### DATA FOR THIS TASK

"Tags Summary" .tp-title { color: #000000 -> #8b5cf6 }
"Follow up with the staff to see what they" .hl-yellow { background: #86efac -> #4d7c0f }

######
### DATA FOR THIS TASK

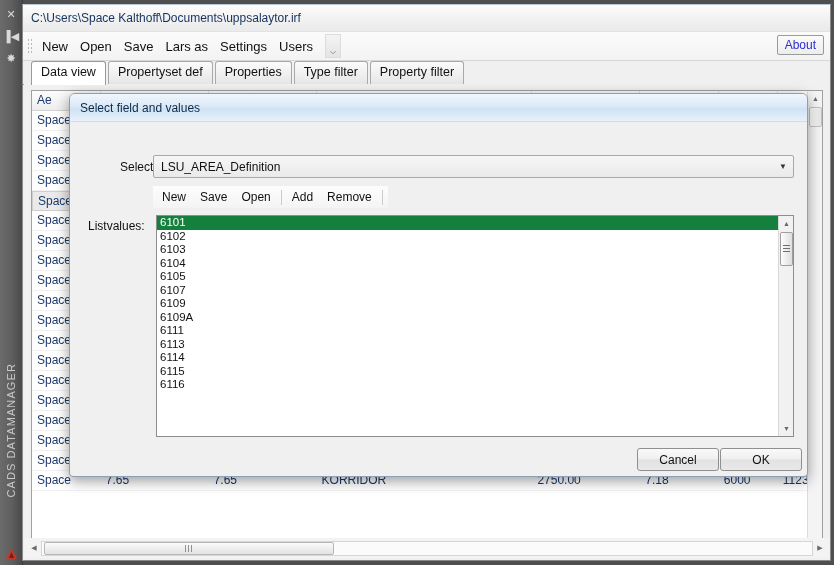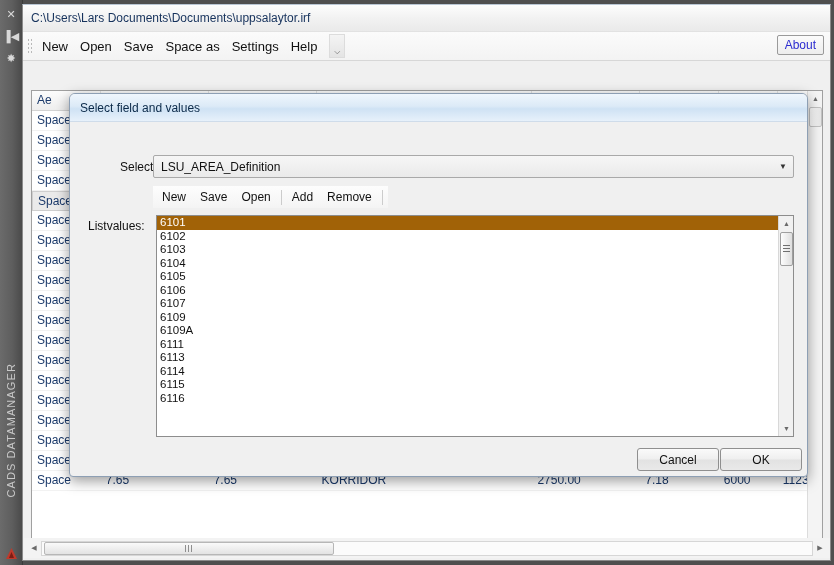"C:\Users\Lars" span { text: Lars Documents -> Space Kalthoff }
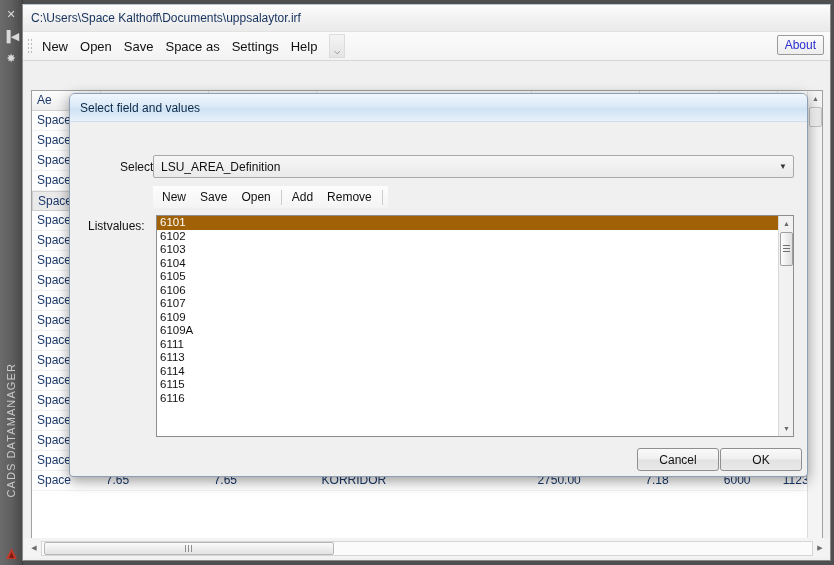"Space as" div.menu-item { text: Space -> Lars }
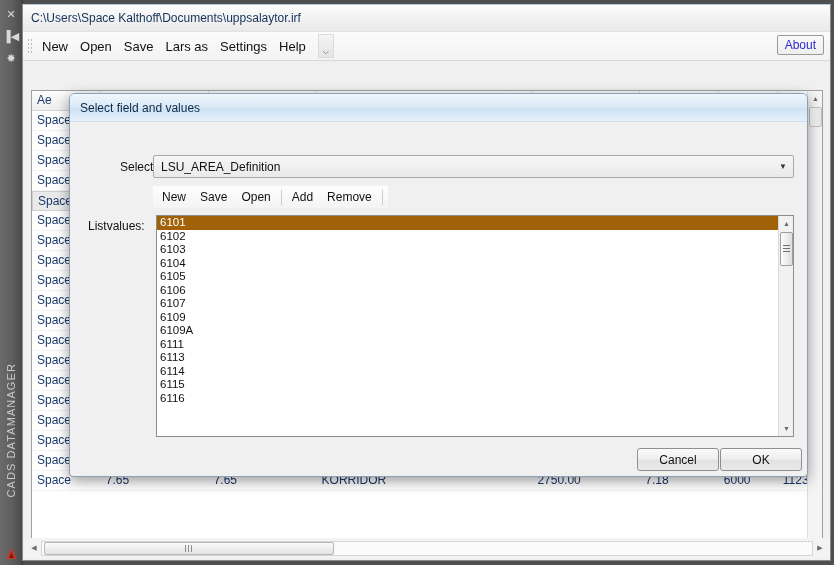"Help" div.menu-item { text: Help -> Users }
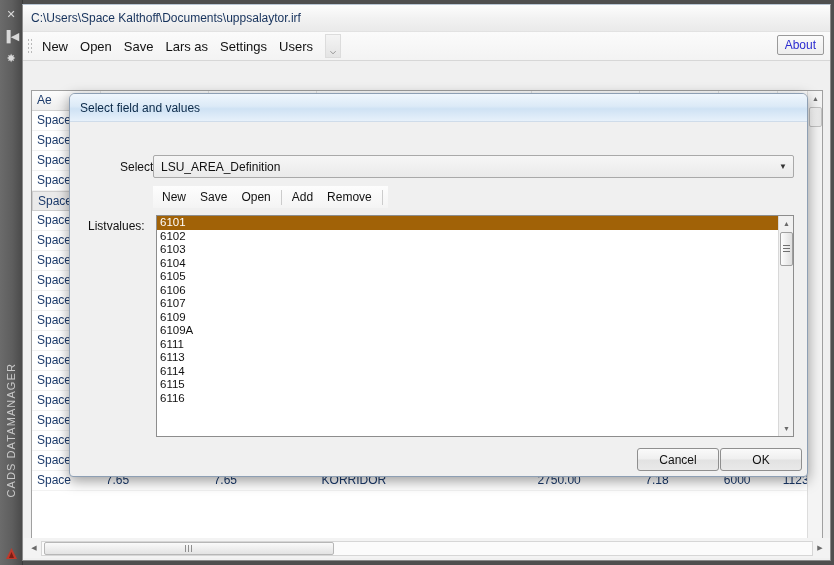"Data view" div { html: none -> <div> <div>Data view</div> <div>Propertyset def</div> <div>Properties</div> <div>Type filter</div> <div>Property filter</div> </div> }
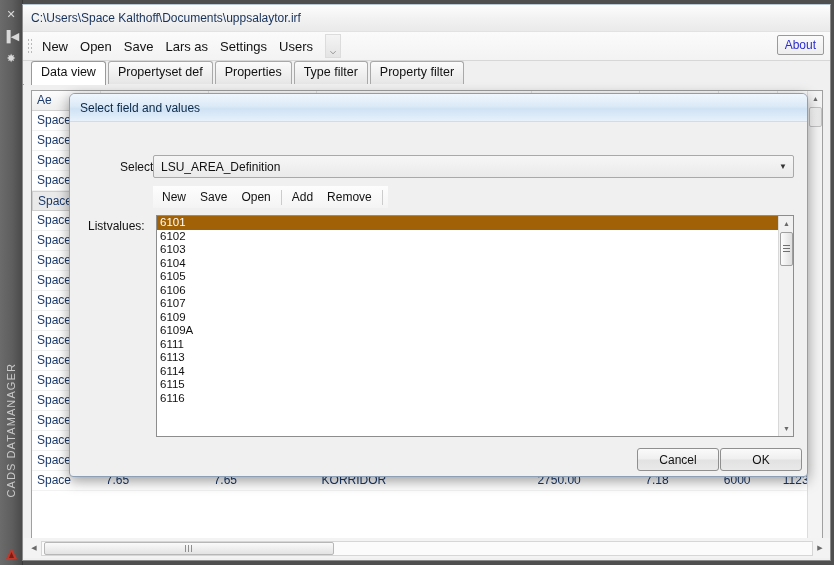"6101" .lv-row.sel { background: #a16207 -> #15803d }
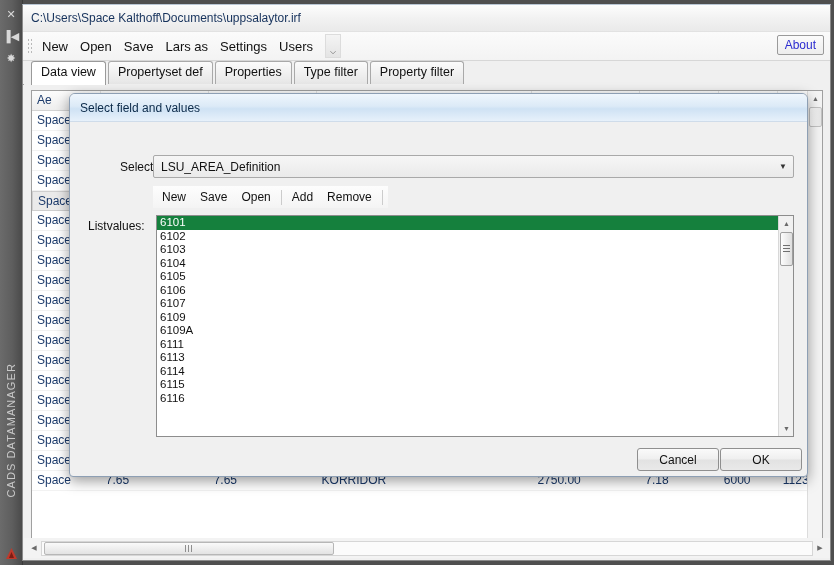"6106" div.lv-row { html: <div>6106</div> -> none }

######

PROBLEM DESCRIPTION =>
Give back exactly the lines above that run from the one with "background: #a16207 ->" to the one with "html: <div>6106</div> ->", including both, with the pictures left out.

SOLUTION FOR THIS TASK =>
"6101" .lv-row.sel { background: #a16207 -> #15803d }
"6106" div.lv-row { html: <div>6106</div> -> none }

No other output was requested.